GigaOm Radar for Application and API Security (AAS)v3.0

1. Executive Summary

Application development architecture has been changing to accommodate new platforms, processes, and application needs. Increasingly, applications are collections of APIs, both public and private, connected in the core application to a user interface (UI).

Modern applications need a comprehensive security capability that covers all points of vulnerability. This means a combination of what we have seen in traditional web application firewalls (WAFs), plus all the protection offered by API security and API management products. Together, these types of protection create a comprehensive application and API security (AAS) solution category.
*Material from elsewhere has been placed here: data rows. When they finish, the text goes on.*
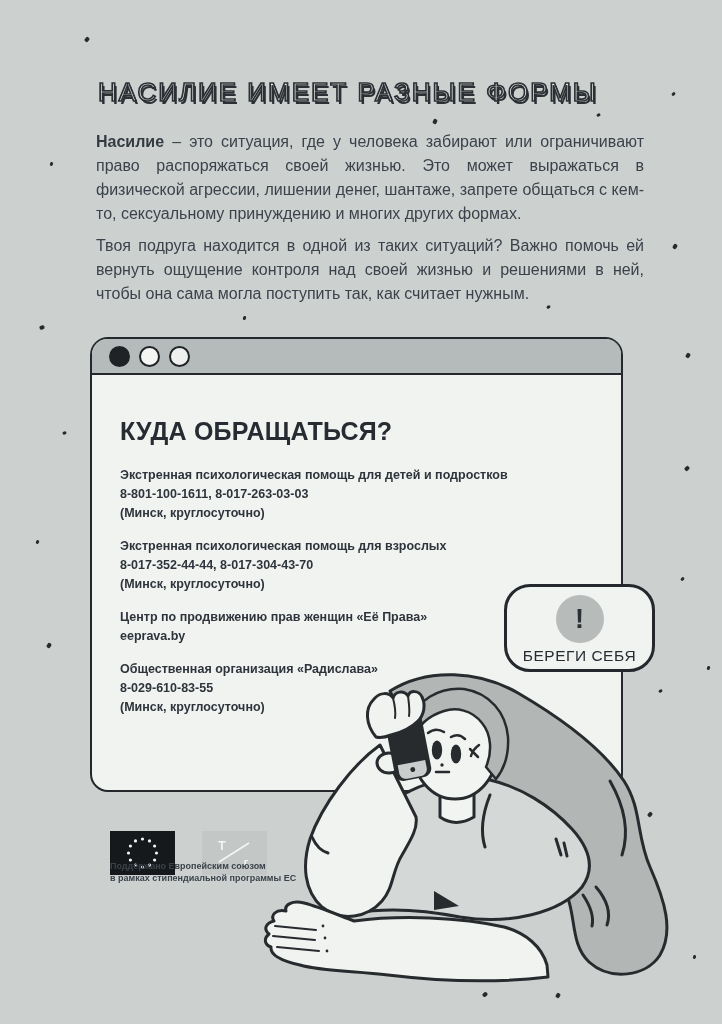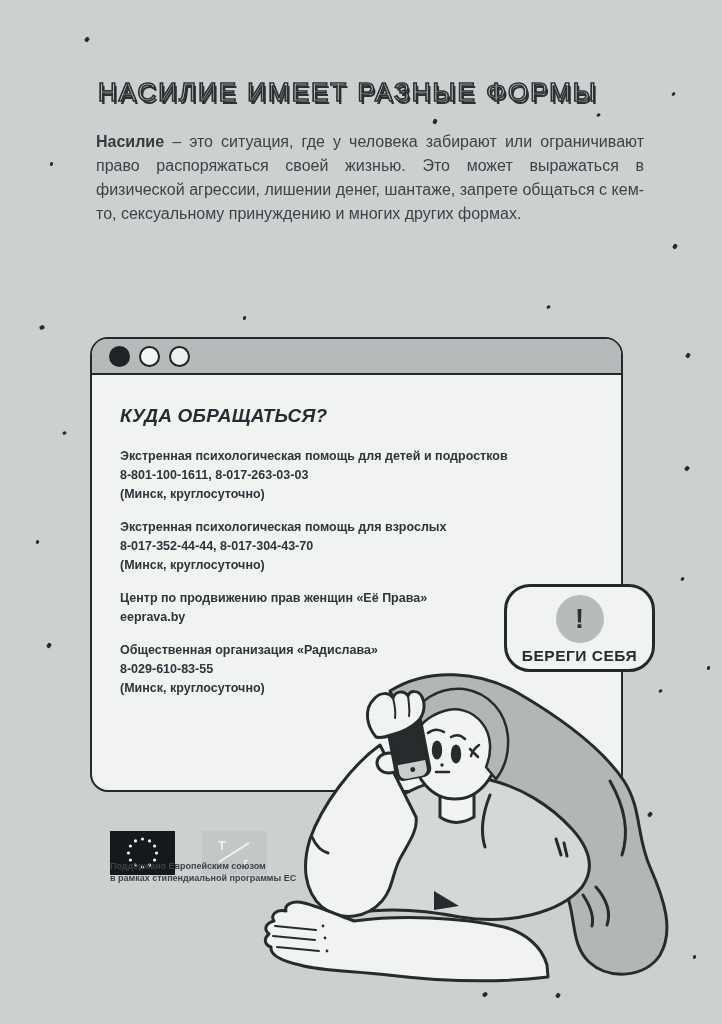--- a/index.html
+++ b/index.html
@@ -38,38 +38,38 @@
   .browser-bar{
     height:36px;background:#b5baba;border-bottom:2.5px solid #24282c;
     border-radius:15px 15px 0 0;display:flex;align-items:center;
     padding-left:17px;gap:9px;box-sizing:border-box;
   }
   .win-dot{width:21px;height:21px;border-radius:50%;border:2.5px solid #1f2326;box-sizing:border-box;background:#f4f6f4;}
   .win-dot.filled{background:#1f2326;}
   .win-dot.d3{background:#eef0ee;}
   .card-body{padding:30px 26px 0 28px;}
   .card-heading{
-    margin:0 0 20px 0;font-size:19px;font-weight:bold;letter-spacing:0.2px;color:#262c31;font-style:italic;
+    margin:12px 0 20px 0;font-size:25px;font-weight:bold;letter-spacing:0.2px;color:#262c31;
   }
   .contact{margin-bottom:14px;font-size:12.5px;font-weight:bold;line-height:19px;color:#2e343b;width:480px;}
   .contact div:empty{display:none;}
 
   
   .care-bubble{
     position:absolute;left:504px;top:584px;width:151px;height:88px;
     background:#f1f3f1;border:3px solid #24282c;border-radius:26px;
     box-sizing:border-box;display:flex;flex-direction:column;align-items:center;
     padding-top:8px;z-index:4;
   }
   .care-circle{
     width:48px;height:48px;border-radius:50%;background:#b7bcbb;
     display:flex;align-items:center;justify-content:center;
     font-size:27px;font-weight:bold;color:#2b3034;line-height:1;
   }
-  .care-label{margin-top:4px;font-size:15.5px;font-weight:bold;letter-spacing:0.5px;color:#262c31;}
+  .care-label{margin-top:4px;font-size:15.5px;font-weight:normal;letter-spacing:0.5px;color:#262c31;}
 
   
   .woman-illo{position:absolute;left:258px;top:663px;width:464px;height:361px;z-index:3;}
 
   
   .logo-row{position:absolute;left:110px;top:831px;display:flex;gap:27px;z-index:2;}
   .logo-box{width:65px;height:44px;}
   .footer-note{
     position:absolute;left:110px;width:190px;margin:0;
     font-size:9px;font-weight:bold;line-height:12px;color:#3b424a;
@@ -104,20 +104,21 @@
       <div class="speck" style="left: 648px; top: 812px; width: 4px; height: 5px; transform: rotate(42deg);"></div>
       <div class="speck" style="left: 693px; top: 955px; width: 3px; height: 4px; transform: rotate(15deg);"></div>
       <div class="speck" style="left: 483px; top: 992px; width: 4px; height: 5px; transform: rotate(52deg);"></div>
       <div class="speck" style="left: 556px; top: 993px; width: 4px; height: 5px; transform: rotate(33deg);"></div>
     </div>
 
   <h1 class="poster-title">НАСИЛИЕ ИМЕЕТ РАЗНЫЕ ФОРМЫ</h1>
 
   <p class="intro-p p1"><b>Насилие</b><span> – это ситуация, где у человека забирают или ограничивают право распоряжаться своей жизнью. Это может выражаться в физической агрессии, лишении денег, шантаже, запрете общаться с кем-то, сексуальному принуждению и многих других формах.</span></p>
 
+  <p class="intro-p p2">Твоя подруга находится в одной из таких ситуаций? Важно помочь ей вернуть ощущение контроля над своей жизнью и решениями в ней, чтобы она сама могла поступить так, как считает нужным.</p>
 
   <div class="browser-card">
     <div class="browser-bar">
       <span class="win-dot filled"></span>
       <span class="win-dot"></span>
       <span class="win-dot d3"></span>
     </div>
     <div class="card-body">
       <h2 class="card-heading">КУДА ОБРАЩАТЬСЯ?</h2>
Application deployment architectures have also changed—applications can be spread across multiple clouds, running in Kubernetes, hosted in a data center, or co-hosted with a vendor. AAS products must protect all important parts of the overall application, wherever they are deployed.

Critical to protecting modern applications is understanding them. AAS products provide two tools to help understand and validate an application via its APIs. The first is API “import from definition,” whether in WSDL, OpenAPI, or another standard. This helps us to understand what the API should be doing. The other is “runtime detection” of APIs, which covers what the API is doing. It also offers a view of APIs that are outside the system and do not have a valid API definition file—which often make up the majority of an organization’s APIs.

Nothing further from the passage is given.